Token, Airdrop & Protocol Tracker

Here’s a rundown of major token, protocol and airdrop news from the day:

  • Succinct Labs launched its PROVE token, debuting at $237M ($1.2B fdv).
  • Towns Protocol debuted its TOWNS token and airdrop, with TOWNS debuting at $86M market cap ($630M fdv).
  • MoonPay introduced Virtual Accounts in partnership with Axal, offering automatic onchain yield (6-10% apy on stables), savings and DeFi tech.
  • Base briefly went down for 29 minutes on Tuesday where block production was halted.
  • Hyperliquid earned 35% of all blockchain revenue in July according to data from Artemis.

AI x Crypto

Overall market cap down 2% to $10.35B, leaders were mostly red. FARTCOIN (-7%), VIRTUAL (-4%), TIBBIR (+7%), ALCH (-5%), & ai16z (-5%). GAMBLE (+200%), DARK (+70%) and TETSUO (+16%) led top movers.

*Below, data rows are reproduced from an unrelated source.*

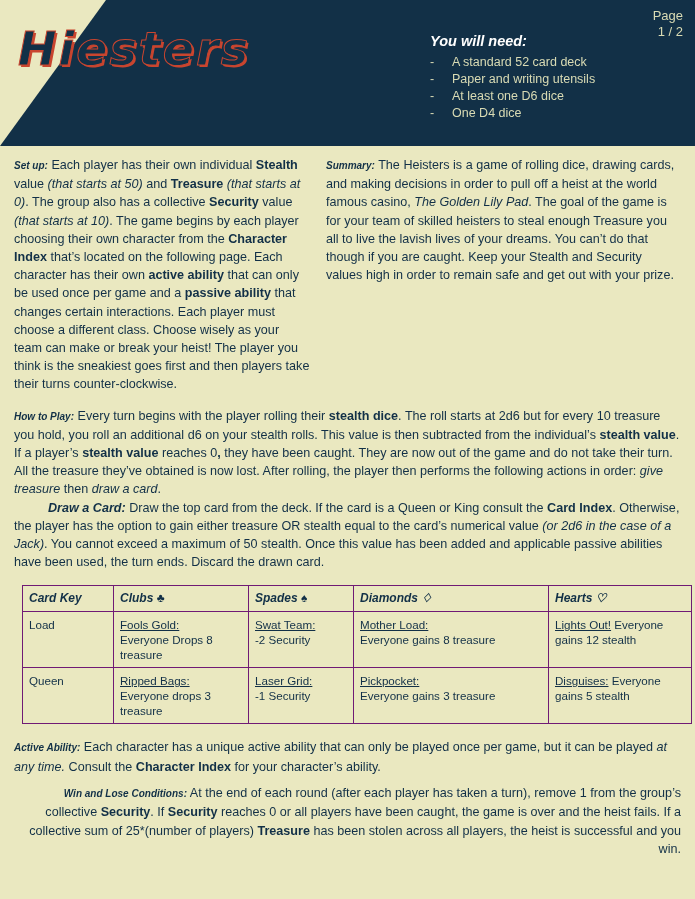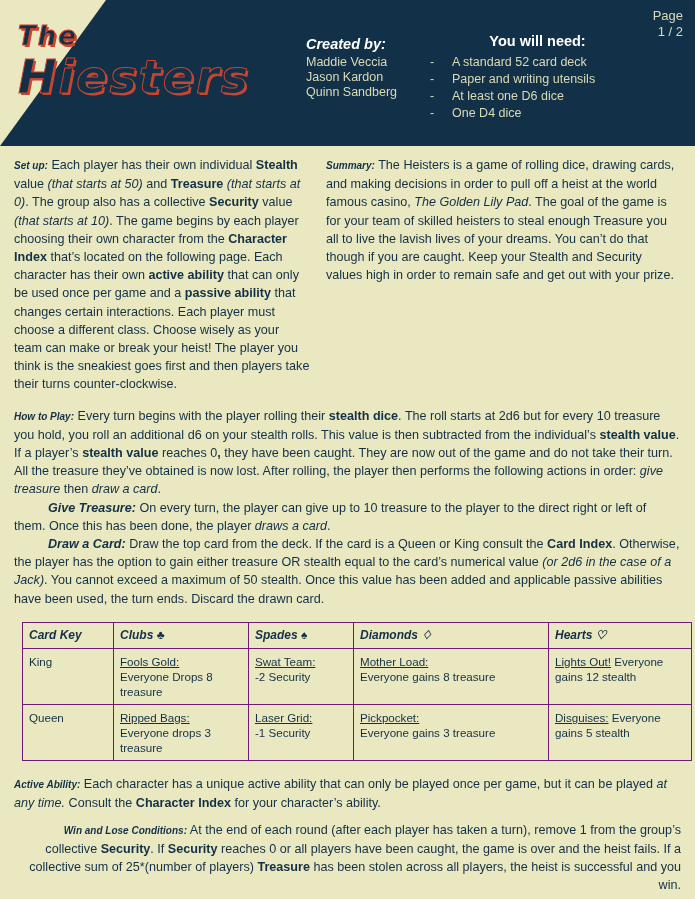"The" div.title-line { html: <div>The</div> -> none }
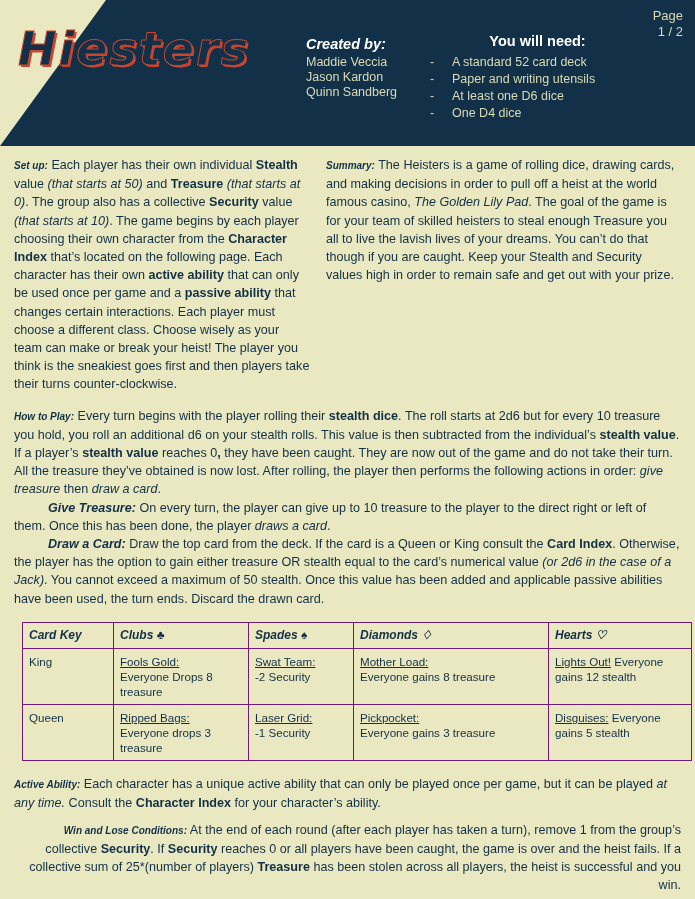"Created by:" div.created-by { html: <div> <div>Created by:</div> <div>Maddie Veccia</div> <div>Jason Kardon</div> <div>Quinn Sandberg</div> </div> -> none }
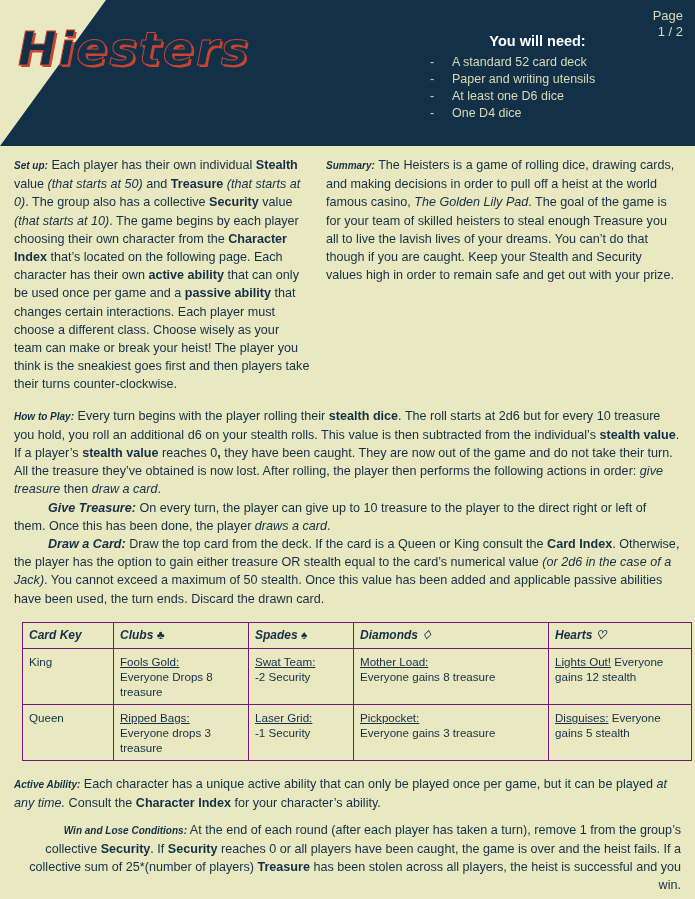"You will need:" .need-block .hdr { font-style: none -> italic; text-align: center -> none }
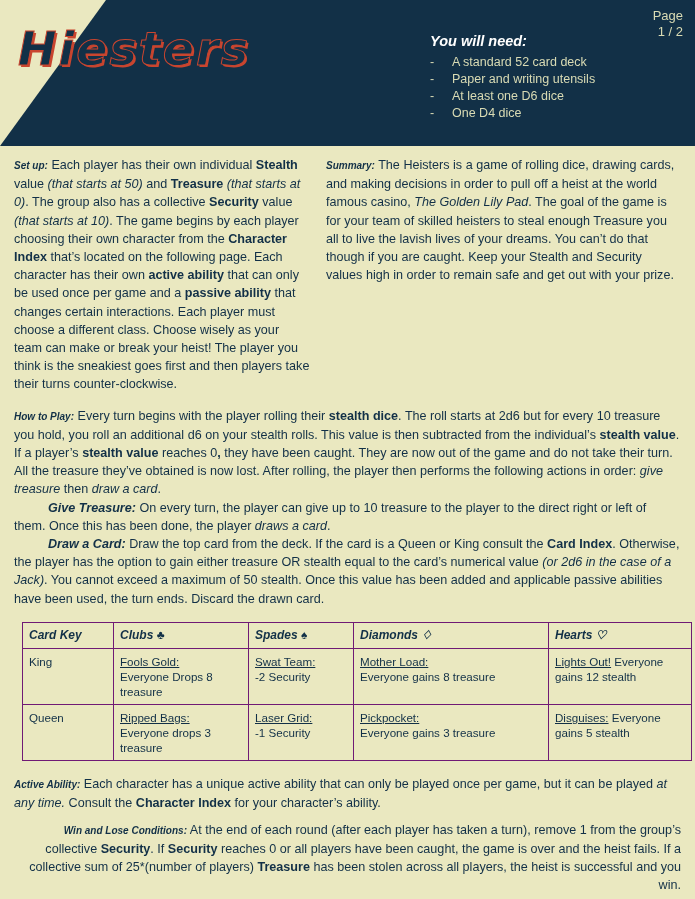"Give Treasure: On every turn," p.para { html: <p> <span>Give Treasure:</span><span> On every turn, the player can give up to 10 treasure to the player to the direct right or left of them. Once this has been done, the player </span><i>draws a card</i><span>.</span> </p> -> none }
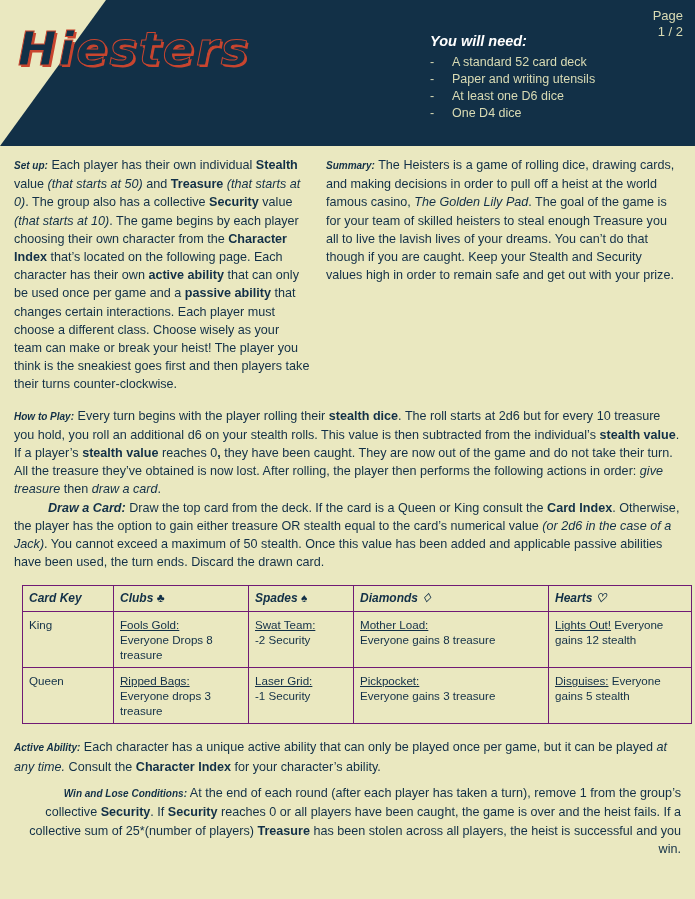"King" td.row-label { text: King -> Load }
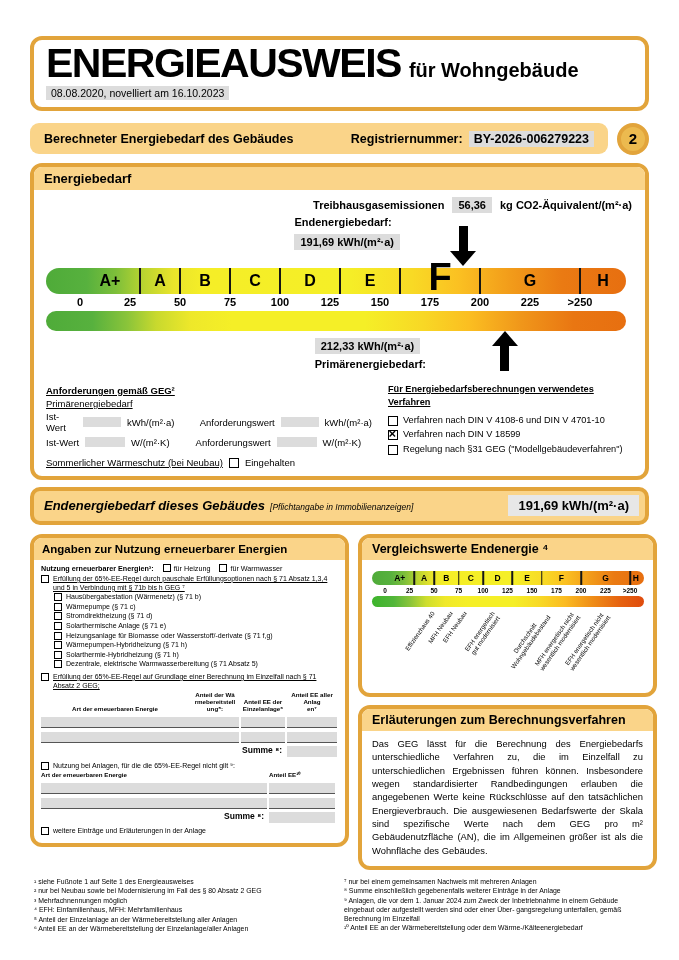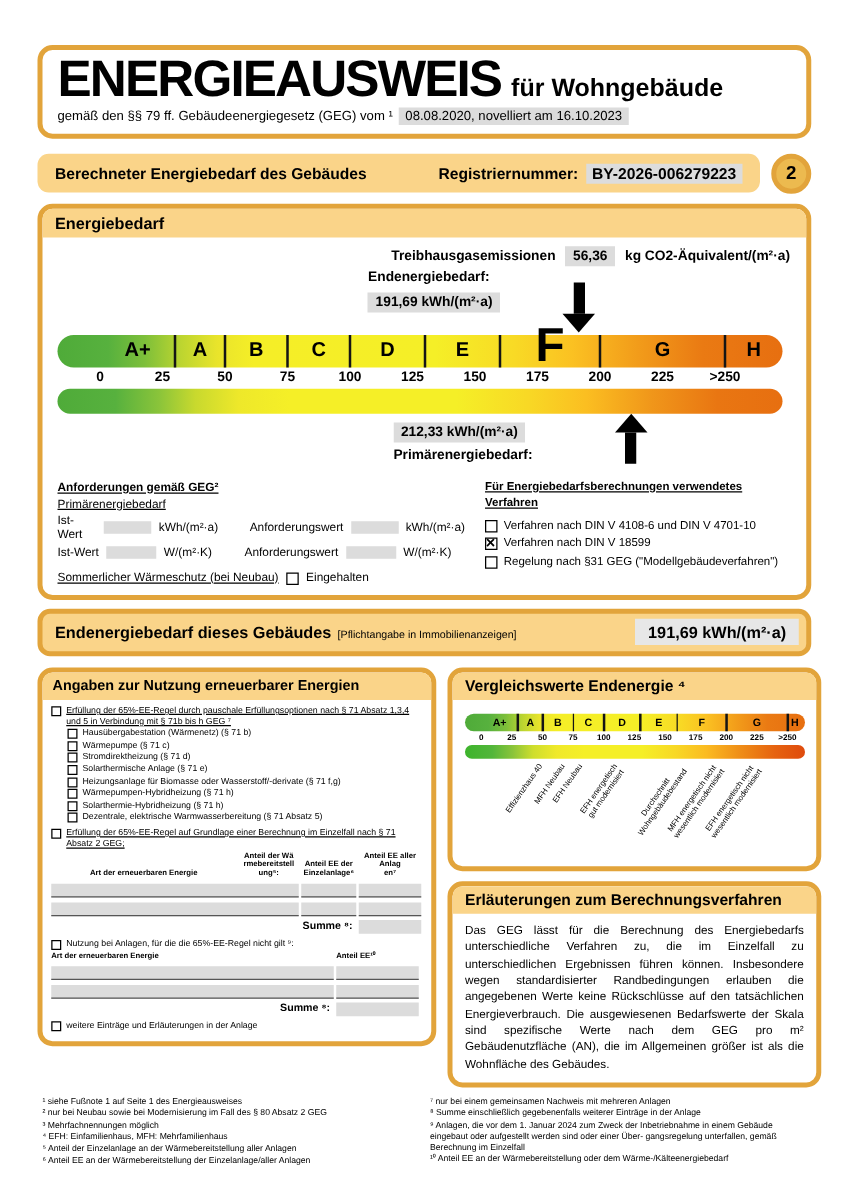"gemäß den §§ 79 ff." span { html: <span>gemäß den §§ 79 ff. Gebäudeenergiegesetz (GEG) vom ¹</span> -> none }
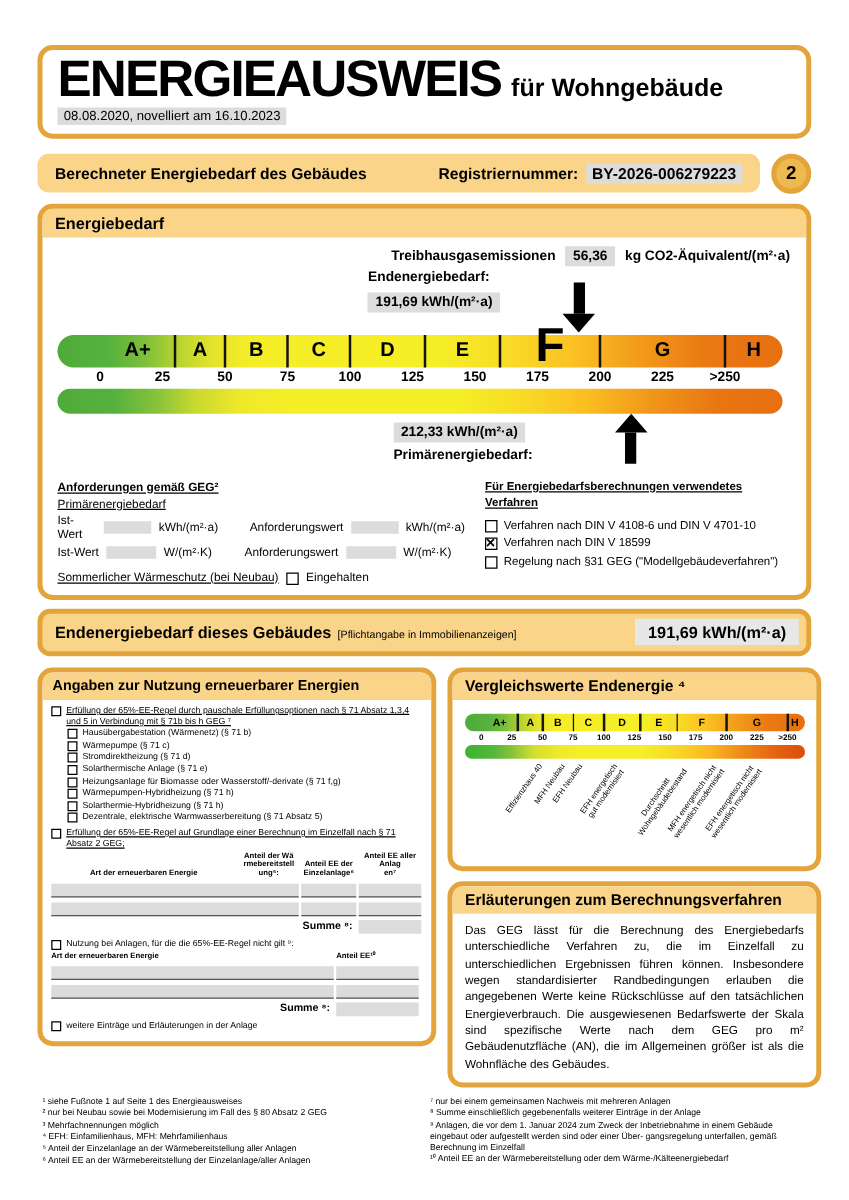"Endenergiebedarf dieses Gebäudes" #endbar .tg { font-style: none -> italic }
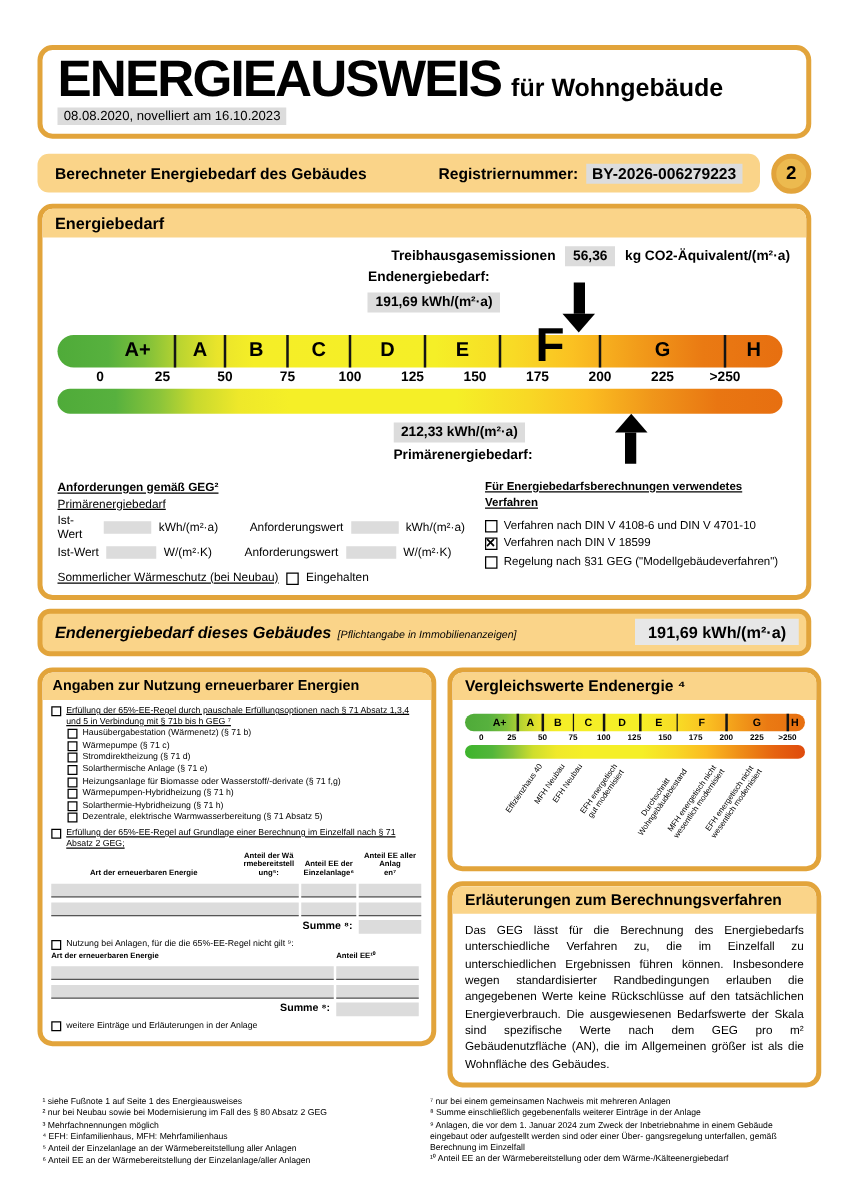"Nutzung erneuerbarer Energien³:" div.renew-line1 { html: none -> <div> <span>Nutzung erneuerbarer Energien³:</span> <span> <span></span> <span>für Heizung</span> </span> <span> <span></span> <span>für Warmwasser</span> </span> </div> }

What is happening in NFTs?

Here is the list of other notable headlines from the day in NFTs:

  • ETH NFT leaders were mostly even; Punks even at 51.5 ETH, Pudgy -1% at 14, BAYC +1% at 12 ETH.
  • Mooncats (+30%) and Otherdeeds (+20%) led notable top movers.
  • Bitcoin NFTs were mostly red or even.
  • Abstract NFTs were mostly green, led by Noah’s Ark (+160%) and Klara (+27%).
  • An Ape CryptoPunk sold for 720 ETH ($2.58M) in the biggest Punk sale in months (Punk floor unchanged at 51.5 ETH).
  • XCOPY’s ‘hello admin dm me’ sold for 65 ETH ($232,700) on Gondi.
  • A Skeleton Meebit sold for 23.8 ETH ($85,811).